Action item: Show every line of the records below that contains the word "peers".

Working data:
+-------+

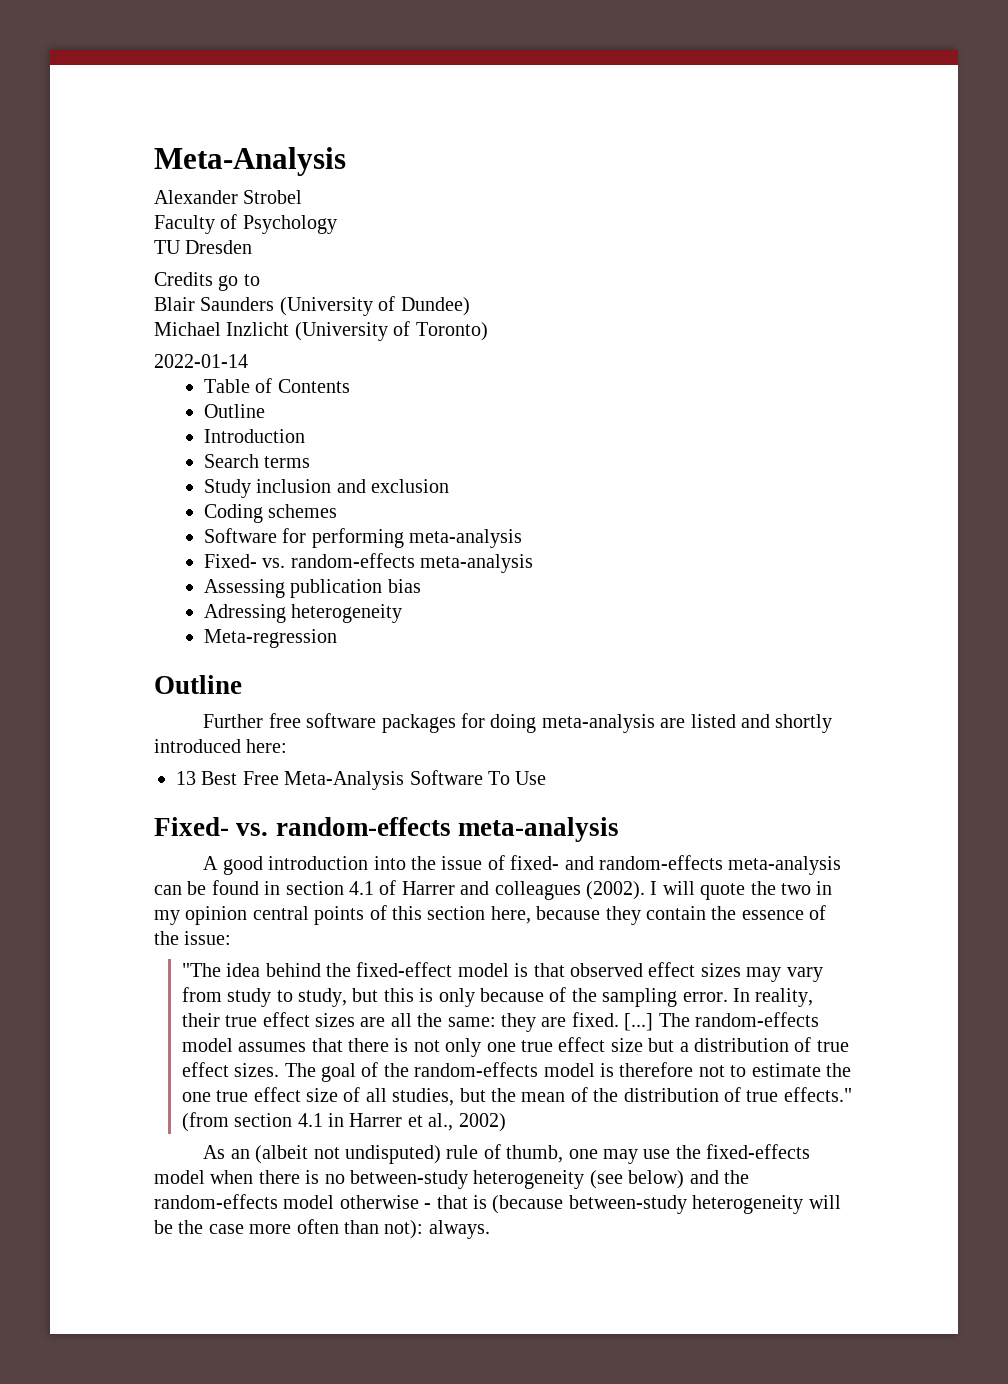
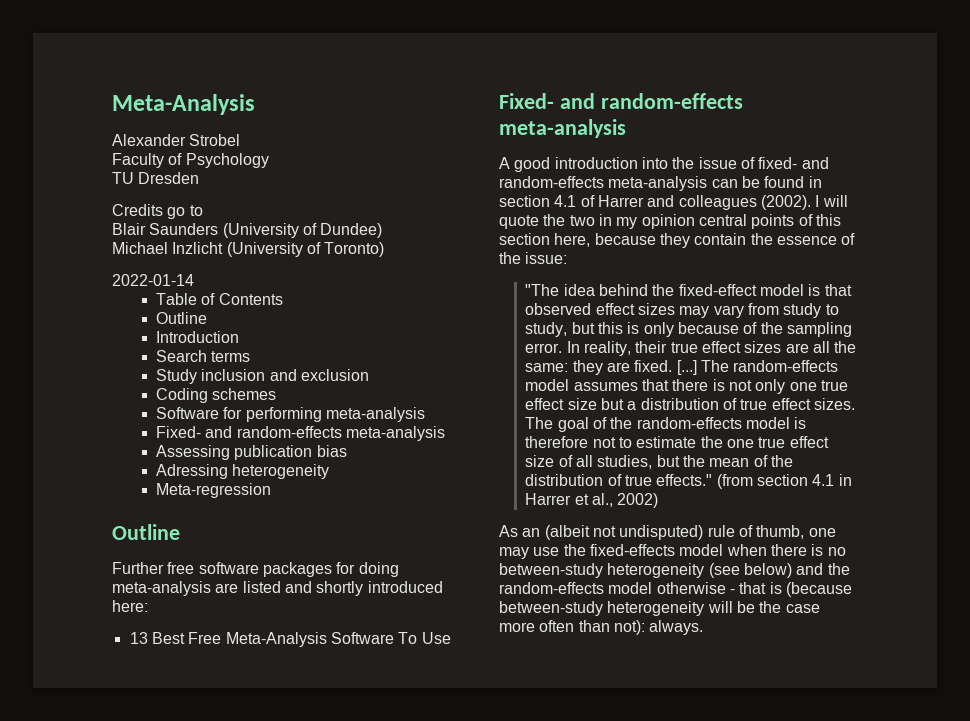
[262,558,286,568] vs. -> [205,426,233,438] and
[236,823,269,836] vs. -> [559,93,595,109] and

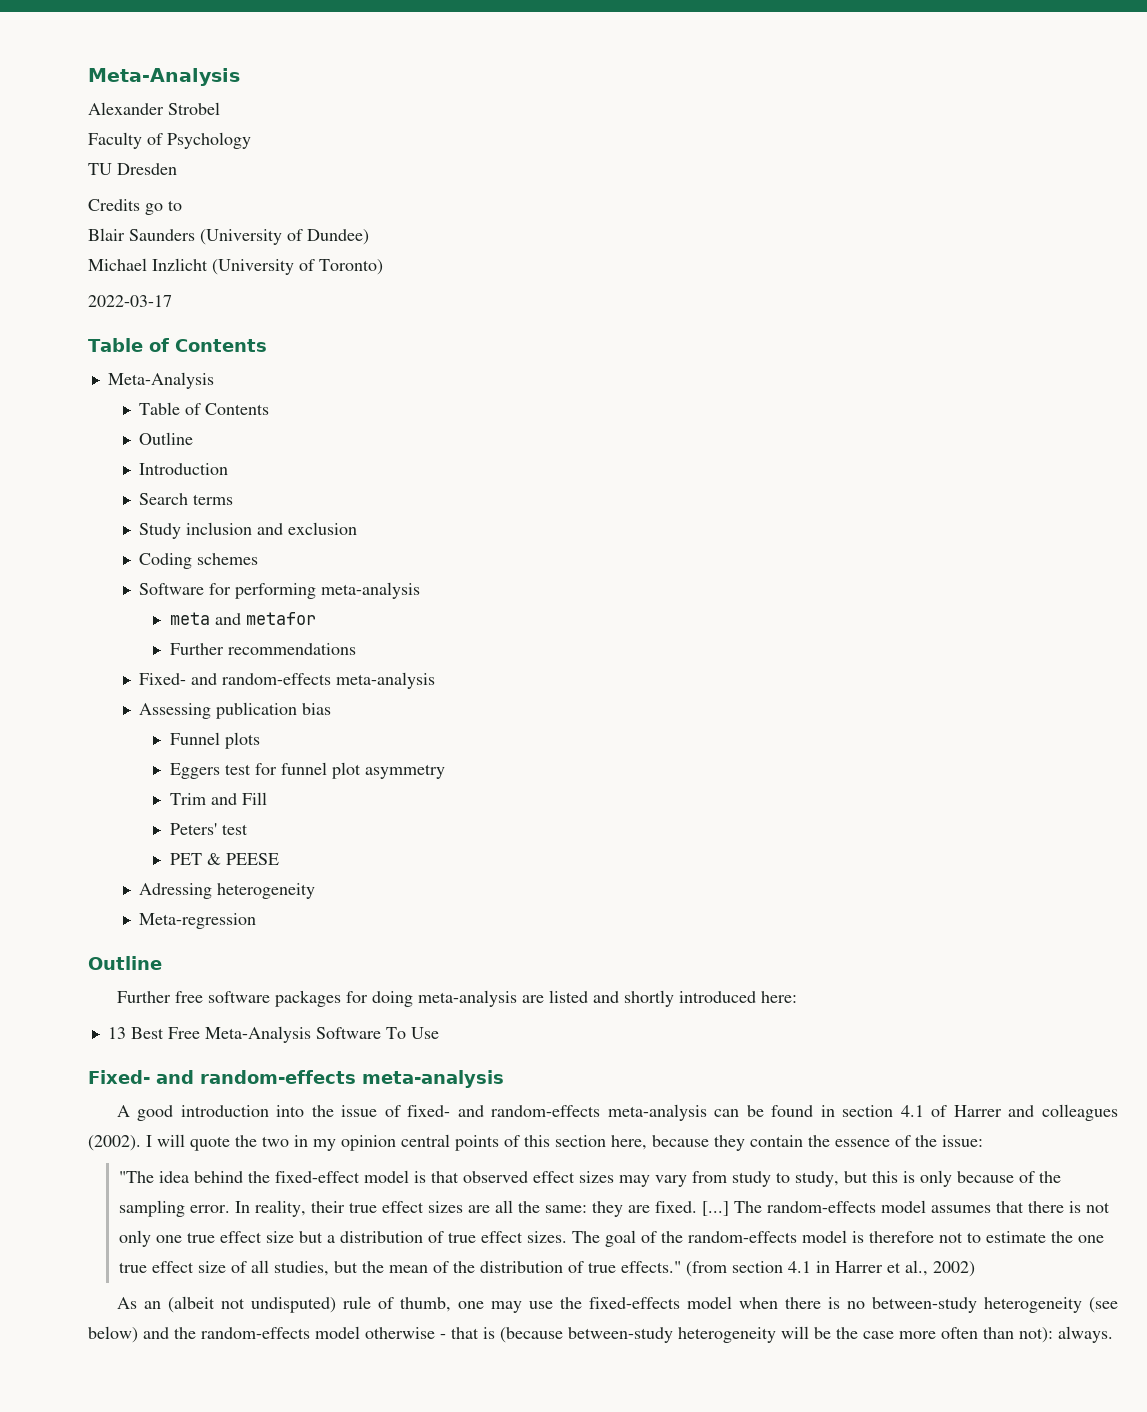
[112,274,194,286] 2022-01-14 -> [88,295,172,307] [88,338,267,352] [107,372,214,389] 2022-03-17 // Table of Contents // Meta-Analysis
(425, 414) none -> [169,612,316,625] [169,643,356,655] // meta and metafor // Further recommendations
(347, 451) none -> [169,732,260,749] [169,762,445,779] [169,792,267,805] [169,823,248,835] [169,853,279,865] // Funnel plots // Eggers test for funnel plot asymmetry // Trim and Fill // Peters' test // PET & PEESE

+-------+

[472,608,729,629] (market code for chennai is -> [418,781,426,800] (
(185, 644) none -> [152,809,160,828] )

+-------+

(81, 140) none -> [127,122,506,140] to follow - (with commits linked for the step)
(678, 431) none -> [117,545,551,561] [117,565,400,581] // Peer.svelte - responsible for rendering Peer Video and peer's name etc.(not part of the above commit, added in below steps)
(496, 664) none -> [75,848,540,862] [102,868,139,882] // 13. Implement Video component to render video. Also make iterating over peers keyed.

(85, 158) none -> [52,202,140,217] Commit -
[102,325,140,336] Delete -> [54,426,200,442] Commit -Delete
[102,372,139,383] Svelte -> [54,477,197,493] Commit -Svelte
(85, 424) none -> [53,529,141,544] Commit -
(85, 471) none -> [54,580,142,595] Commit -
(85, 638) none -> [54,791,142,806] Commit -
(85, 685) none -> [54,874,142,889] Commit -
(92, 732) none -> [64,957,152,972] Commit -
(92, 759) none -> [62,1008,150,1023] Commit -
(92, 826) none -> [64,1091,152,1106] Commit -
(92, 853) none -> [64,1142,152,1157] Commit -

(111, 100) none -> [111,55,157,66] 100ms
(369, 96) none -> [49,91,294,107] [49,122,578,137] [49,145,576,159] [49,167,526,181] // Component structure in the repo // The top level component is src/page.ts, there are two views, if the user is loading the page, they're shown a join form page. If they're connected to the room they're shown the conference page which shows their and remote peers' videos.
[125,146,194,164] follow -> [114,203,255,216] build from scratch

+-------+

Answer to this task:
(496, 664) none -> [75,848,540,862] [102,868,139,882] // 13. Implement Video component to render video. Also make iterating over peers keyed.
(369, 96) none -> [49,91,294,107] [49,122,578,137] [49,145,576,159] [49,167,526,181] // Component structure in the repo // The top level component is src/page.ts, there are two views, if the user is loading the page, they're shown a join form page. If they're connected to the room they're shown the conference page which shows their and remote peers' videos.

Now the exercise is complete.